» **Directions for this task**:
Every line with the string "forget" must be copied from the entries below.

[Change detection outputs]
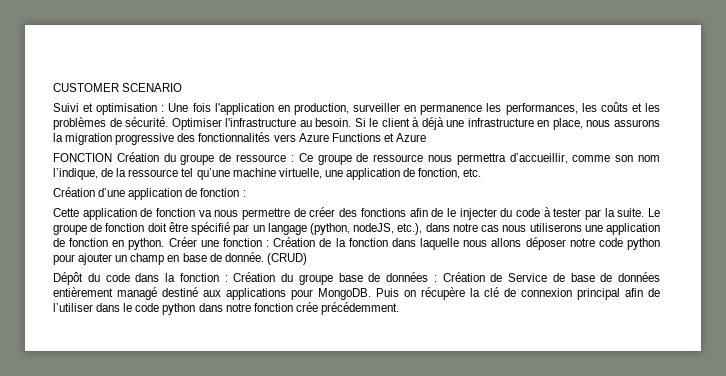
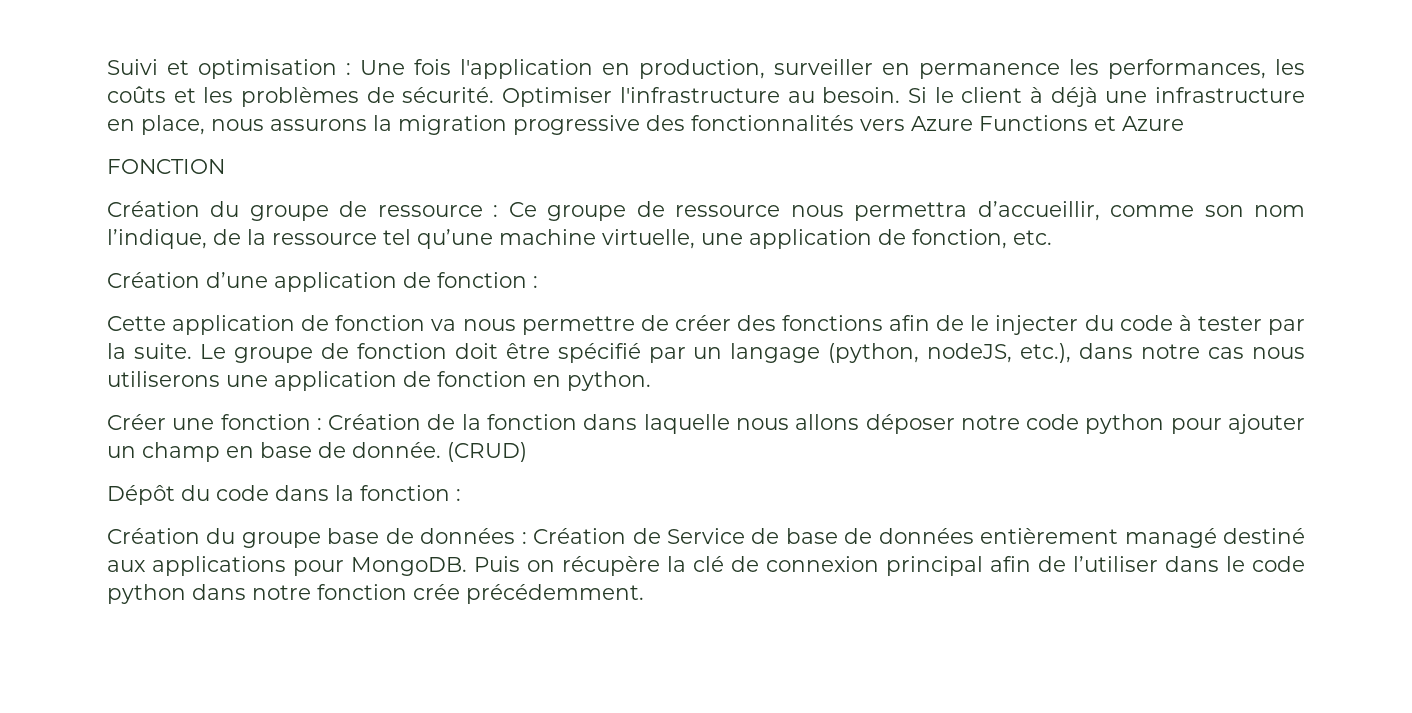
- CUSTOMER SCENARIO
- FONCTION Création du groupe de ressource : Ce groupe de ressource nous permettra d’accueillir, comme son nom l’indique, de la ressource tel qu’une machine virtuelle, une application de fonction, etc.
+ FONCTION
+ Création du groupe de ressource : Ce groupe de ressource nous permettra d’accueillir, comme son nom l’indique, de la ressource tel qu’une machine virtuelle, une application de fonction, etc.
- Le groupe de fonction doit être spécifié par un langage (python, nodeJS, etc.), dans notre cas nous utiliserons une application de fonction en python. Créer une fonction : Création de la fonction dans laquelle nous allons déposer notre code python pour ajouter un champ en base de donnée.
+ Le groupe de fonction doit être spécifié par un langage (python, nodeJS, etc.), dans notre cas nous utiliserons une application de fonction en python.
+ Créer une fonction : Création de la fonction dans laquelle nous allons déposer notre code python pour ajouter un champ en base de donnée.
- Dépôt du code dans la fonction : Création du groupe base de données : Création de Service de base de données entièrement managé destiné aux applications pour MongoDB.
+ Dépôt du code dans la fonction :
+ Création du groupe base de données : Création de Service de base de données entièrement managé destiné aux applications pour MongoDB.

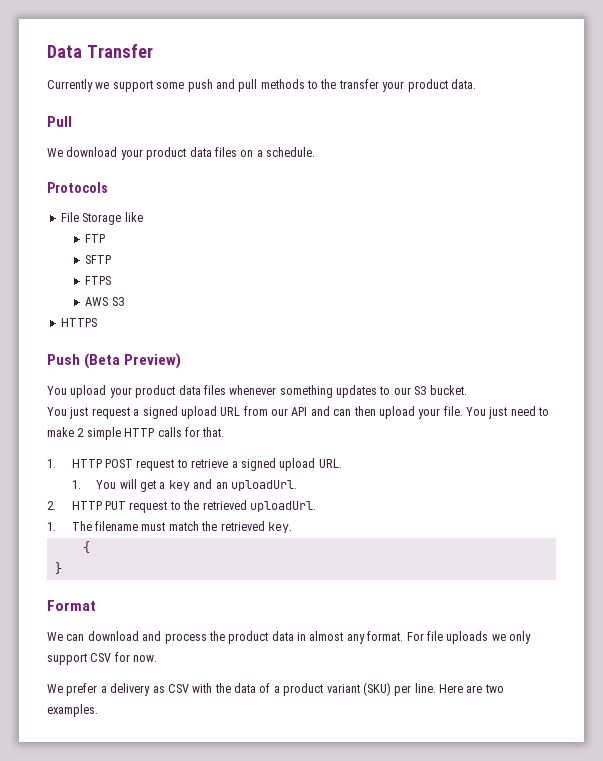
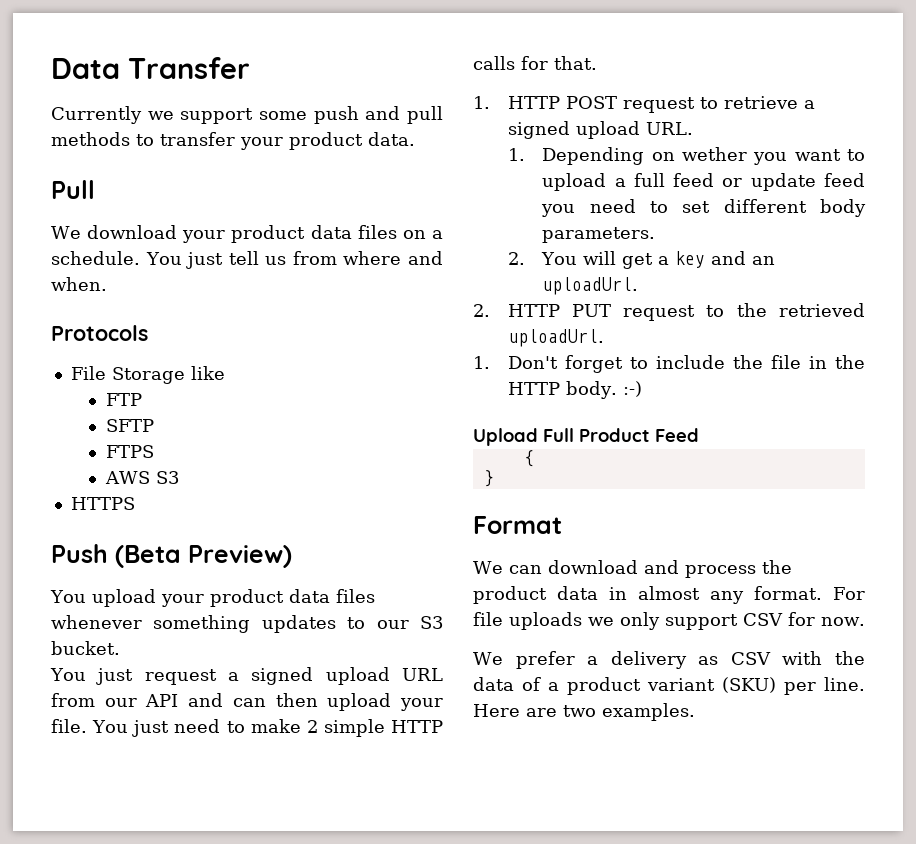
- Currently we support some push and pull methods to the transfer your product data.
+ Currently we support some push and pull methods to transfer your product data.
+ You just tell us from where and when.
- 1. You will get a key and an uploadUrl.
+ 1. Depending on wether you want to upload a full feed or update feed you need to set different body parameters.
+ 2. You will get a key and an uploadUrl.
- 1. The filename must match the retrieved key.
+ 1. Don't forget to include the file in the HTTP body. :-)
+ Upload Full Product Feed

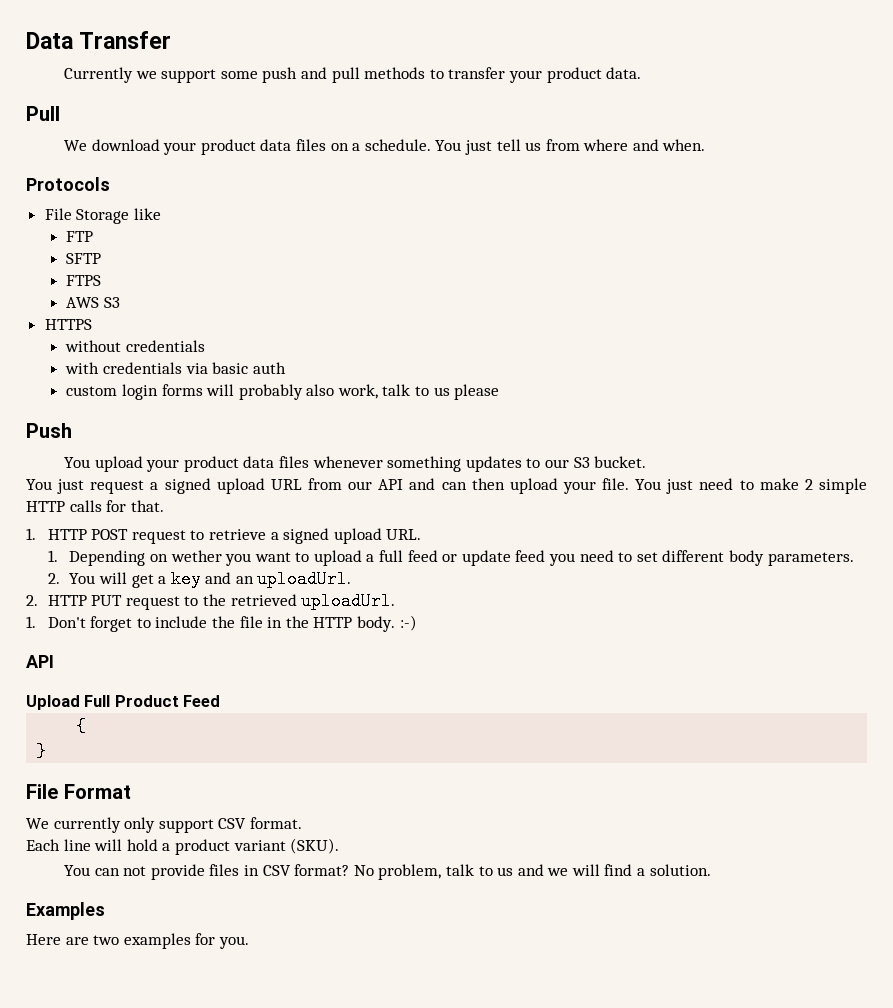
+ without credentials
+ with credentials via basic auth
+ custom login forms will probably also work, talk to us please
- Push (Beta Preview)
+ Push
  1. Don't forget to include the file in the HTTP body. :-)
+ API
- Format
+ File Format
- We can download and process the product data in almost any format. For file uploads we only support CSV for now.
- We prefer a delivery as CSV with the data of a product variant (SKU) per line. Here are two examples.
+ We currently only support CSV format.
+ Each line will hold a product variant (SKU).
+ You can not provide files in CSV format? No problem, talk to us and we will find a solution.
+ Examples
+ Here are two examples for you.

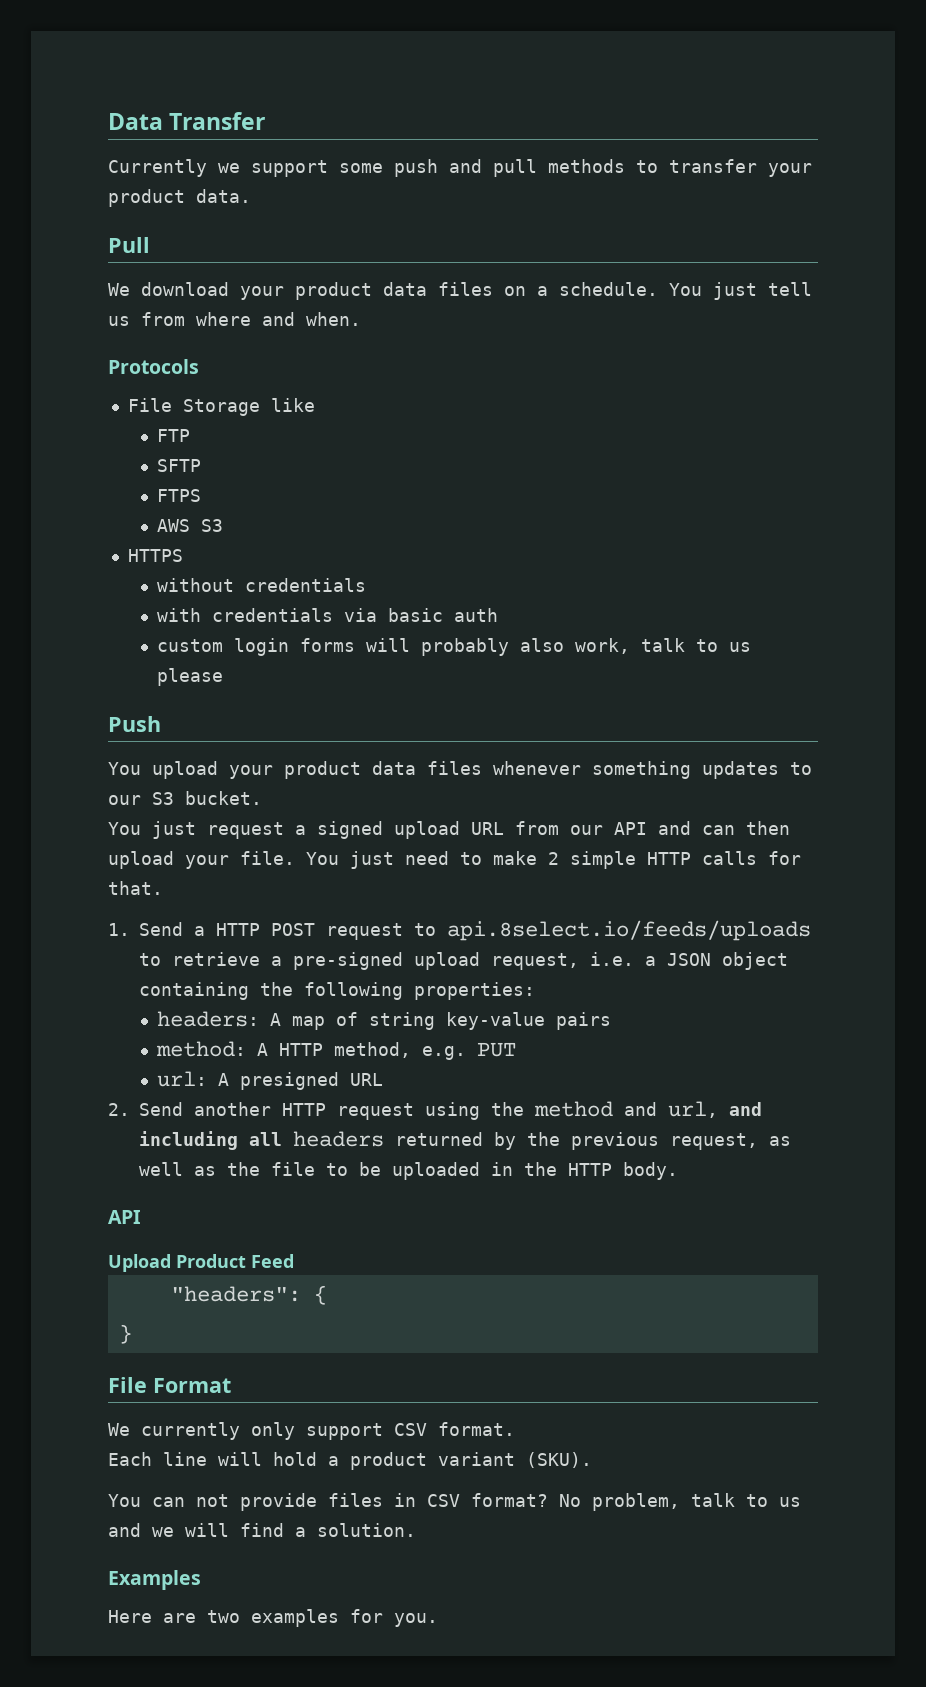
- 1. HTTP POST request to retrieve a signed upload URL.
- 1. Depending on wether you want to upload a full feed or update feed you need to set different body parameters.
- 2. You will get a key and an uploadUrl.
- 2. HTTP PUT request to the retrieved uploadUrl.
- 1. Don't forget to include the file in the HTTP body. :-)
+ 1. Send a HTTP POST request to api.8select.io/feeds/uploads to retrieve a pre-signed upload request, i.e. a JSON object containing the following properties:
+ headers: A map of string key-value pairs
+ method: A HTTP method, e.g. PUT
+ url: A presigned URL
+ 2. Send another HTTP request using the method and url, and including all headers returned by the previous request, as well as the file to be uploaded in the HTTP body.
- Upload Full Product Feed
+ Upload Product Feed
- {
+ "headers": {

» **Task solution**:
+ 1. Don't forget to include the file in the HTTP body. :-)
  1. Don't forget to include the file in the HTTP body. :-)
- 1. Don't forget to include the file in the HTTP body. :-)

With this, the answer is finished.